*Task description*.
Everything from the first line of the data through the line with "<td>715</td>" is to be echoed exactly, minus the pictures.
Top of Records for processing
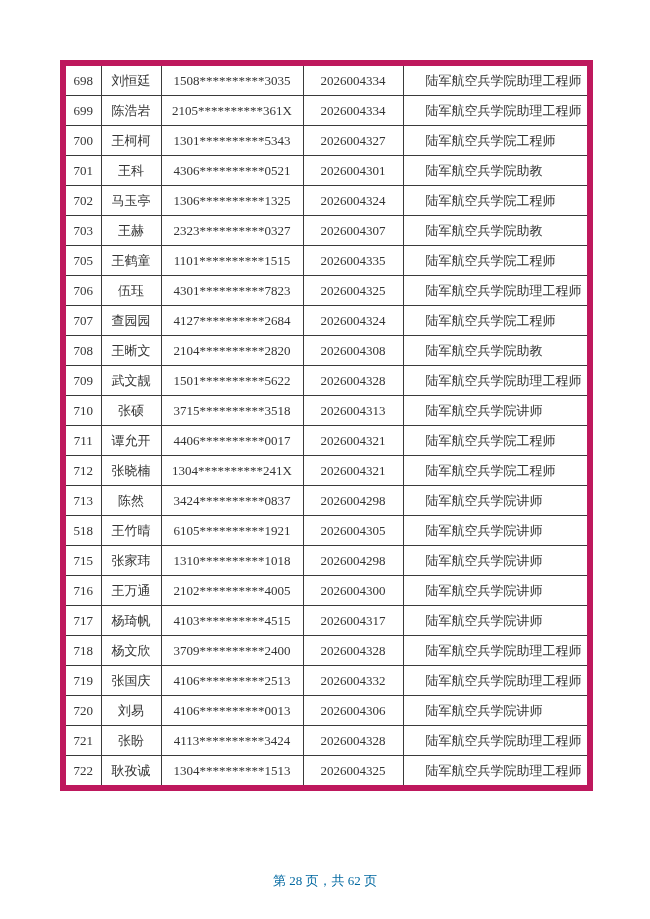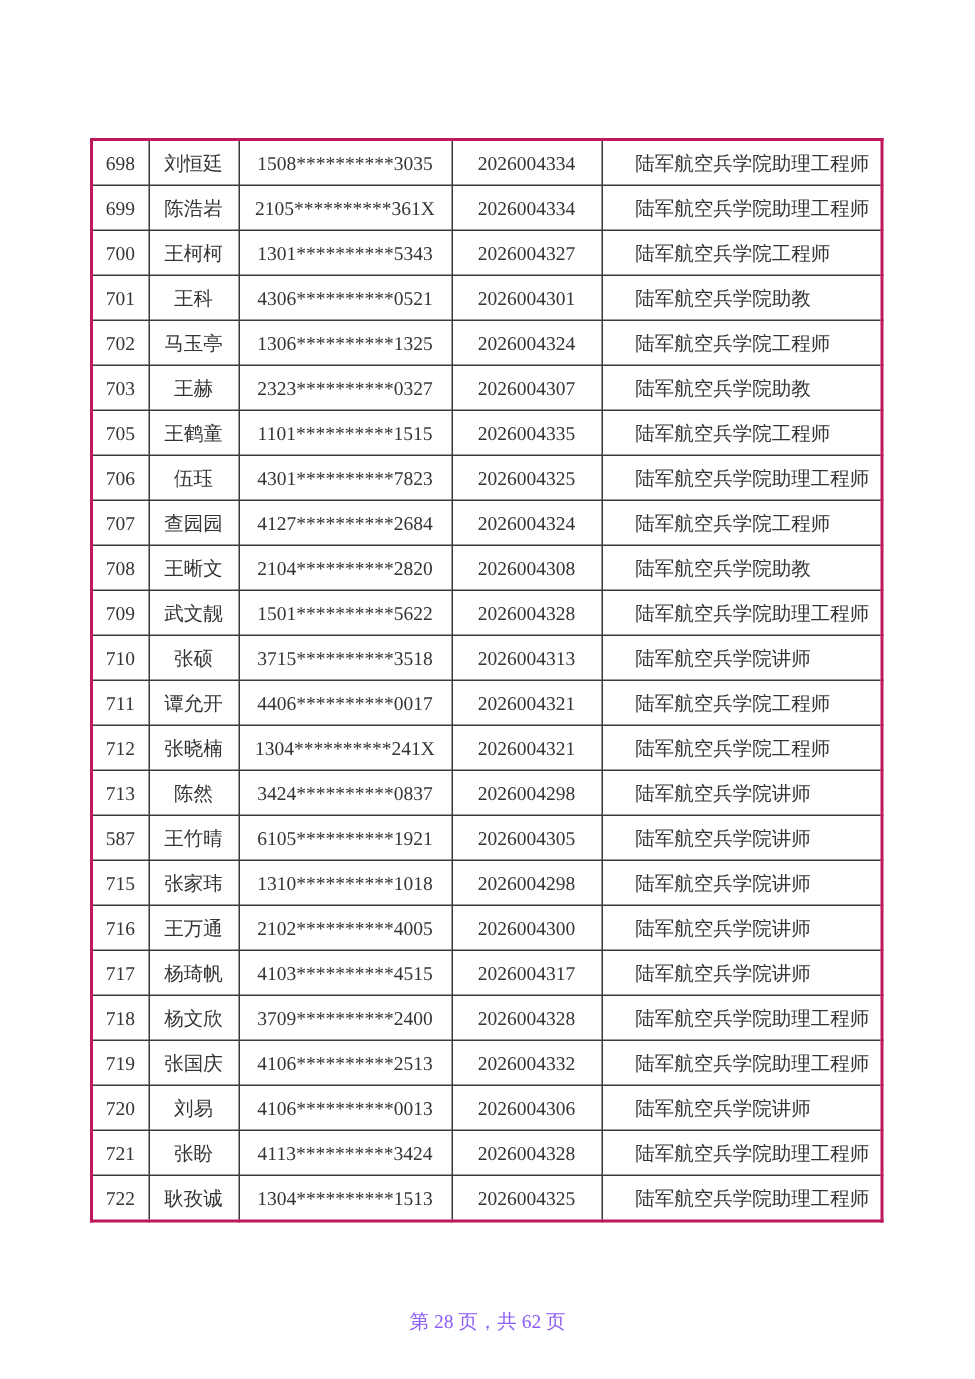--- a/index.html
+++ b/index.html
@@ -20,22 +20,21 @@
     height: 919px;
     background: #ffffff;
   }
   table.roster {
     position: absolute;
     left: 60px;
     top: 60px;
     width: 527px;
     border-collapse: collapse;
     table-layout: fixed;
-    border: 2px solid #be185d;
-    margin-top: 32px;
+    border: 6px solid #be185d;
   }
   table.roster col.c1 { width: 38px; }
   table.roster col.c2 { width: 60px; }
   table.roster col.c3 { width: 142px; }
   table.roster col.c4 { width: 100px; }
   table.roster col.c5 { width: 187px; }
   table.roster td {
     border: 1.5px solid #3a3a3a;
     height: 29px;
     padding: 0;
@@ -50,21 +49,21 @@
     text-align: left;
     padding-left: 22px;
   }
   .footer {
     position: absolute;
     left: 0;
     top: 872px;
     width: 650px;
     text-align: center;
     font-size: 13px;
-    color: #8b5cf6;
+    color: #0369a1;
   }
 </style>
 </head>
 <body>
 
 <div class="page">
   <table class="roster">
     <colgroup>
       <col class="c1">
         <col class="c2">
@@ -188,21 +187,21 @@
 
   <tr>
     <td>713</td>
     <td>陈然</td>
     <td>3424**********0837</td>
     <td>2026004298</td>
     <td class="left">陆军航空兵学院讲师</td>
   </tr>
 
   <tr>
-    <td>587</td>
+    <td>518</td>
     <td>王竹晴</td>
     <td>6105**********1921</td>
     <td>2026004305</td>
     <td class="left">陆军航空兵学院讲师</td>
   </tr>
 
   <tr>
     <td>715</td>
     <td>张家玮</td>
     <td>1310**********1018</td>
Bottom of Records for processing
*Your solution*.
--- a/index.html
+++ b/index.html
@@ -20,22 +20,21 @@
     height: 919px;
     background: #ffffff;
   }
   table.roster {
     position: absolute;
     left: 60px;
     top: 60px;
     width: 527px;
     border-collapse: collapse;
     table-layout: fixed;
-    border: 2px solid #be185d;
-    margin-top: 32px;
+    border: 6px solid #be185d;
   }
   table.roster col.c1 { width: 38px; }
   table.roster col.c2 { width: 60px; }
   table.roster col.c3 { width: 142px; }
   table.roster col.c4 { width: 100px; }
   table.roster col.c5 { width: 187px; }
   table.roster td {
     border: 1.5px solid #3a3a3a;
     height: 29px;
     padding: 0;
@@ -50,21 +49,21 @@
     text-align: left;
     padding-left: 22px;
   }
   .footer {
     position: absolute;
     left: 0;
     top: 872px;
     width: 650px;
     text-align: center;
     font-size: 13px;
-    color: #8b5cf6;
+    color: #0369a1;
   }
 </style>
 </head>
 <body>
 
 <div class="page">
   <table class="roster">
     <colgroup>
       <col class="c1">
         <col class="c2">
@@ -188,21 +187,21 @@
 
   <tr>
     <td>713</td>
     <td>陈然</td>
     <td>3424**********0837</td>
     <td>2026004298</td>
     <td class="left">陆军航空兵学院讲师</td>
   </tr>
 
   <tr>
-    <td>587</td>
+    <td>518</td>
     <td>王竹晴</td>
     <td>6105**********1921</td>
     <td>2026004305</td>
     <td class="left">陆军航空兵学院讲师</td>
   </tr>
 
   <tr>
     <td>715</td>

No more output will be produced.